* _What the task requires_
Retype, word for word, only the lines from the one with "- 5+40 | | CC1" through the last line of the data below.

[Before-and-after change data]
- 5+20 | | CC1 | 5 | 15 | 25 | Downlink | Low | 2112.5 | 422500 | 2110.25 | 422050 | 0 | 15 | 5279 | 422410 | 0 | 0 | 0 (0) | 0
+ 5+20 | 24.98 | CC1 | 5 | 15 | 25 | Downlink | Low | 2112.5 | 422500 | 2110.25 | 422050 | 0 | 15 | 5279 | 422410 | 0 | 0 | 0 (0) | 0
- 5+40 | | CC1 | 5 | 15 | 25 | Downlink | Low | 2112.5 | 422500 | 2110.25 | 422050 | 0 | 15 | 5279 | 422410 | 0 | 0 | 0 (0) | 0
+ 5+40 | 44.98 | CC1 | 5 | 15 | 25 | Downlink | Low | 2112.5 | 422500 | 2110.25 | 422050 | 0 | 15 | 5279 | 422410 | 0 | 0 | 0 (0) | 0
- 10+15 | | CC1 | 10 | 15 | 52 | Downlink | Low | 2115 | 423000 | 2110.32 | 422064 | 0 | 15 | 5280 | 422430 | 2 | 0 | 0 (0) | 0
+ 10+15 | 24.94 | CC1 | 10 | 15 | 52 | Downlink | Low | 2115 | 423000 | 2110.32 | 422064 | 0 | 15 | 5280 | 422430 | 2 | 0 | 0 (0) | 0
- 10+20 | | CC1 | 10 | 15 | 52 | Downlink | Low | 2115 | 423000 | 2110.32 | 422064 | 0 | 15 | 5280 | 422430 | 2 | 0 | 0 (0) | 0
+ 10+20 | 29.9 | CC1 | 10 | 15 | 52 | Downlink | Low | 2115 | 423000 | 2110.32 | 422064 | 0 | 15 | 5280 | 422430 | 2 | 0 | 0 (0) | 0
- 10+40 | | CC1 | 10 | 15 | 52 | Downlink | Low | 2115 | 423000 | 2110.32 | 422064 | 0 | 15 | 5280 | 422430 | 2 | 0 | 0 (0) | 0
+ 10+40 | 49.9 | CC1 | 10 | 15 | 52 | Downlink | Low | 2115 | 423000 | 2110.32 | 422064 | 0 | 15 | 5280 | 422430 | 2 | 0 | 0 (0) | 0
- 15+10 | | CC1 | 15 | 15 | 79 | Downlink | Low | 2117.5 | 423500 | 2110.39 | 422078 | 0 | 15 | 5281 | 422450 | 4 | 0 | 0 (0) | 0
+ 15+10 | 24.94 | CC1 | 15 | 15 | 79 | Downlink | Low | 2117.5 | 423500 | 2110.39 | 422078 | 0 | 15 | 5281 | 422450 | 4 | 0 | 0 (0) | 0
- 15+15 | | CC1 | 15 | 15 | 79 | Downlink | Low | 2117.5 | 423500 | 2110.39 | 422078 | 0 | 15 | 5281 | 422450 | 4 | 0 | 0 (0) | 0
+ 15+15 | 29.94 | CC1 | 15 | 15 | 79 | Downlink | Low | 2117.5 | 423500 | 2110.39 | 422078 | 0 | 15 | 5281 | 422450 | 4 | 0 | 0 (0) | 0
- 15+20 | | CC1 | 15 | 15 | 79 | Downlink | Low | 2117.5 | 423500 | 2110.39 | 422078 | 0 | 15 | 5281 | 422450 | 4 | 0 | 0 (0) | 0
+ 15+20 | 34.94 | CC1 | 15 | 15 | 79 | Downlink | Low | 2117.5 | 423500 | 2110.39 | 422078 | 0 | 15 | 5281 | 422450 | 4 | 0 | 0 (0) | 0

* _Solution for this exercise_
- 5+40 | | CC1 | 5 | 15 | 25 | Downlink | Low | 2112.5 | 422500 | 2110.25 | 422050 | 0 | 15 | 5279 | 422410 | 0 | 0 | 0 (0) | 0
+ 5+40 | 44.98 | CC1 | 5 | 15 | 25 | Downlink | Low | 2112.5 | 422500 | 2110.25 | 422050 | 0 | 15 | 5279 | 422410 | 0 | 0 | 0 (0) | 0
- 10+15 | | CC1 | 10 | 15 | 52 | Downlink | Low | 2115 | 423000 | 2110.32 | 422064 | 0 | 15 | 5280 | 422430 | 2 | 0 | 0 (0) | 0
+ 10+15 | 24.94 | CC1 | 10 | 15 | 52 | Downlink | Low | 2115 | 423000 | 2110.32 | 422064 | 0 | 15 | 5280 | 422430 | 2 | 0 | 0 (0) | 0
- 10+20 | | CC1 | 10 | 15 | 52 | Downlink | Low | 2115 | 423000 | 2110.32 | 422064 | 0 | 15 | 5280 | 422430 | 2 | 0 | 0 (0) | 0
+ 10+20 | 29.9 | CC1 | 10 | 15 | 52 | Downlink | Low | 2115 | 423000 | 2110.32 | 422064 | 0 | 15 | 5280 | 422430 | 2 | 0 | 0 (0) | 0
- 10+40 | | CC1 | 10 | 15 | 52 | Downlink | Low | 2115 | 423000 | 2110.32 | 422064 | 0 | 15 | 5280 | 422430 | 2 | 0 | 0 (0) | 0
+ 10+40 | 49.9 | CC1 | 10 | 15 | 52 | Downlink | Low | 2115 | 423000 | 2110.32 | 422064 | 0 | 15 | 5280 | 422430 | 2 | 0 | 0 (0) | 0
- 15+10 | | CC1 | 15 | 15 | 79 | Downlink | Low | 2117.5 | 423500 | 2110.39 | 422078 | 0 | 15 | 5281 | 422450 | 4 | 0 | 0 (0) | 0
+ 15+10 | 24.94 | CC1 | 15 | 15 | 79 | Downlink | Low | 2117.5 | 423500 | 2110.39 | 422078 | 0 | 15 | 5281 | 422450 | 4 | 0 | 0 (0) | 0
- 15+15 | | CC1 | 15 | 15 | 79 | Downlink | Low | 2117.5 | 423500 | 2110.39 | 422078 | 0 | 15 | 5281 | 422450 | 4 | 0 | 0 (0) | 0
+ 15+15 | 29.94 | CC1 | 15 | 15 | 79 | Downlink | Low | 2117.5 | 423500 | 2110.39 | 422078 | 0 | 15 | 5281 | 422450 | 4 | 0 | 0 (0) | 0
- 15+20 | | CC1 | 15 | 15 | 79 | Downlink | Low | 2117.5 | 423500 | 2110.39 | 422078 | 0 | 15 | 5281 | 422450 | 4 | 0 | 0 (0) | 0
+ 15+20 | 34.94 | CC1 | 15 | 15 | 79 | Downlink | Low | 2117.5 | 423500 | 2110.39 | 422078 | 0 | 15 | 5281 | 422450 | 4 | 0 | 0 (0) | 0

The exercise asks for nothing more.